Areal groundwater recharge to the aquifer occurs due to infiltration of precipitation and/or irrigation return flow. The estimation of current and future recharge rates is an essential element of climate change impact assessments. Relative changes in recharge rates are of interest, and how these changes affect the groundwater levels.

There are several methods to quantify groundwater recharge; Scanlon et al. [5] provide a useful review on choosing the appropriate technique to determine recharge. The methods can be divided into physical, chemical (tracer) and numerical modeling approaches. One of the well-known physical methods is the water table fluctuation method [6], which is based on the premise that groundwater level rises in unconfined aquifers are due to recharge water percolating through the vadose zone. Groundwater dating and the chloride mass balance methods are examples for tracer methods to determine recharge. Moreover, numerical modeling can be a useful and robust approach to quantify recharge. Spatially-distributed recharge estimates can be obtained by inverse modeling of groundwater flow models. Another method is to use soil-vegetation-atmosphere-transfer (SVAT) models, which are 1-D process-based models that calculate unsaturated groundwater flow through the vadose zone. One example for a SVAT model is the 1-D Hydrologic Evaluation of Landfill Performance model [7], HELP, which simulates vertical leakage of water through the soil profile. It accounts for precipitation in any form, surface storage, runoff, evapotranspiration, snowmelt, vegetative interception and growth, unsaturated flow and temperature effects. Since the model is 1-D, like most SVAT models are, recharge rates are estimated for specific combinations of soil type and depth, vadose zone conductivity and water table depth. Hence, the model outcome needs to be upscaled and extended to all points of the study area. The recharge boundary condition for a finite-difference groundwater flow model can be obtained by linking the HELP model with a GIS (Geographical Information System). Thereby, the spatial distribution of recharge rates can be obtained, where recharge rates are determined for each grid cell of the groundwater flow model (e.g. [8, 9]).

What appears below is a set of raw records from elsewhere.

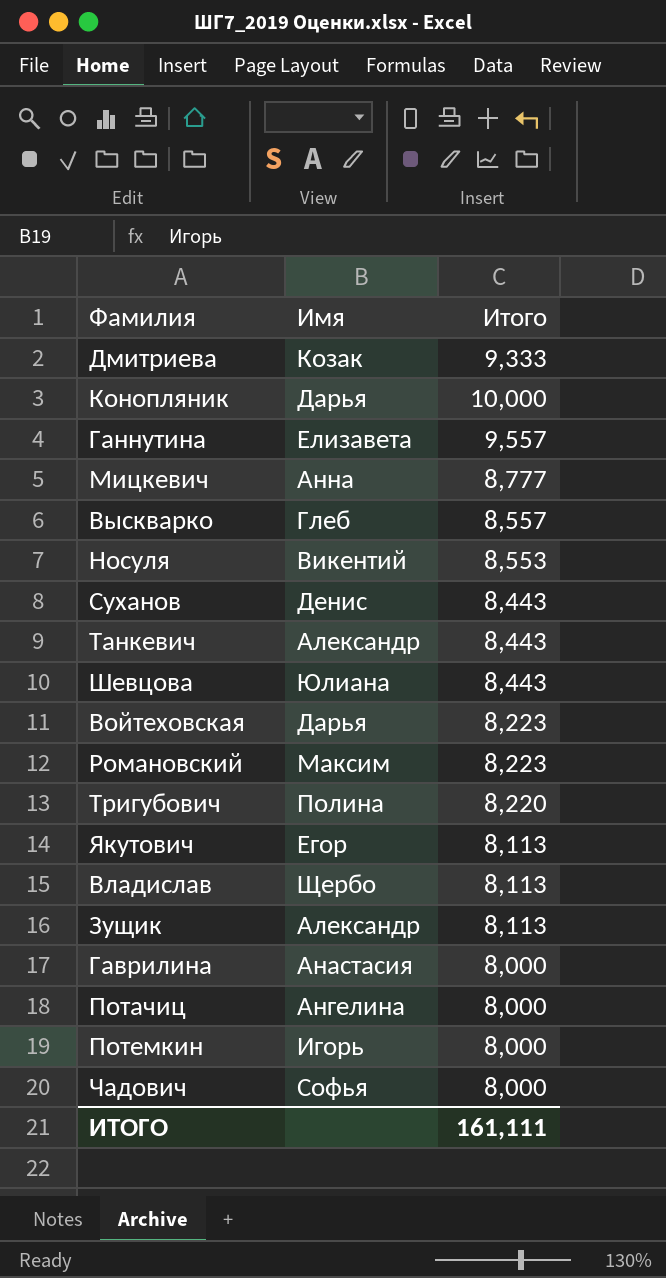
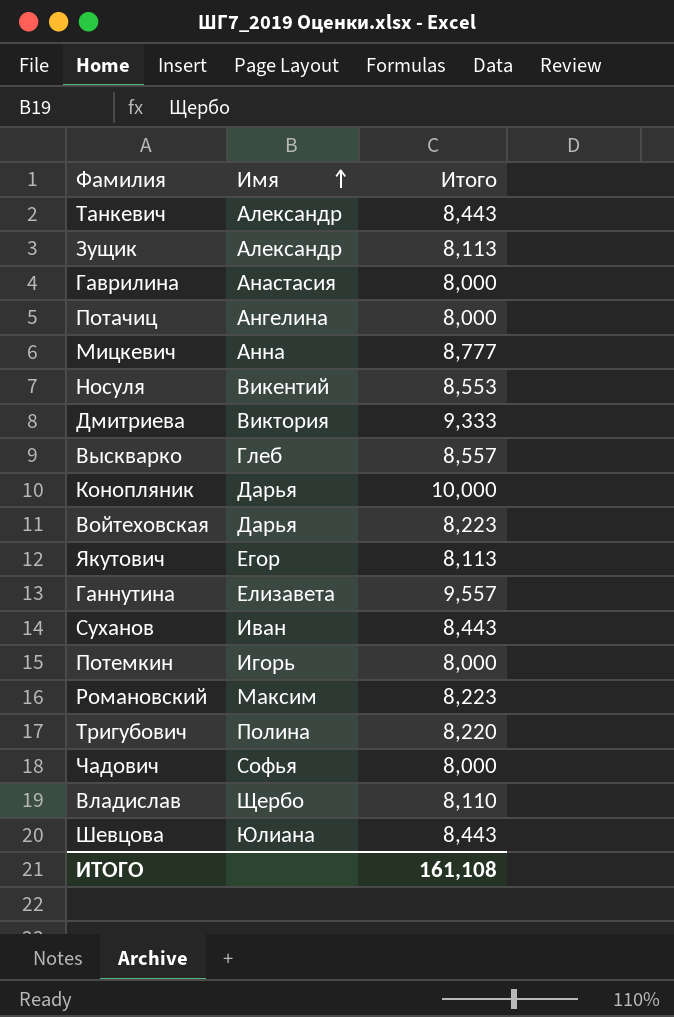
row order: none -> Имя ascending
Дмитриева | Имя: Козак -> Виктория
Суханов | Имя: Денис -> Иван
Владислав | Итого: 8,113 -> 8,110
ИТОГО | Итого: 161,111 -> 161,108

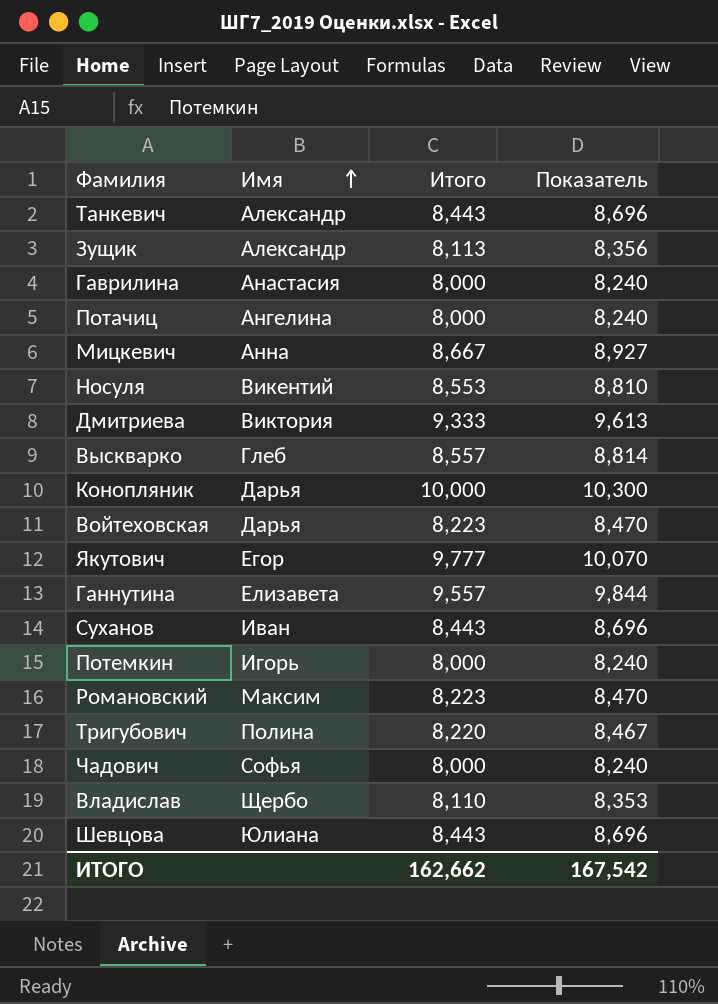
column Показатель | formula: none -> [Итого] * 1,03
Мицкевич | Итого: 8,777 -> 8,667
Якутович | Итого: 8,113 -> 9,777
ИТОГО | Итого: 161,108 -> 162,662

Precipitation-runoff models are used to estimate lumped recharge rates at the basin or sub-basin scale. They provide a single recharge estimate for the entire watershed and generally yield groundwater recharge estimates as a residual term in the water budget equation. There are also groundwater-centered recharge estimate approaches; groundwater flow model calibration is another technique to predict recharge rates from information of observed hydraulic heads, hydraulic conductivity and other parameters (e.g. [10]).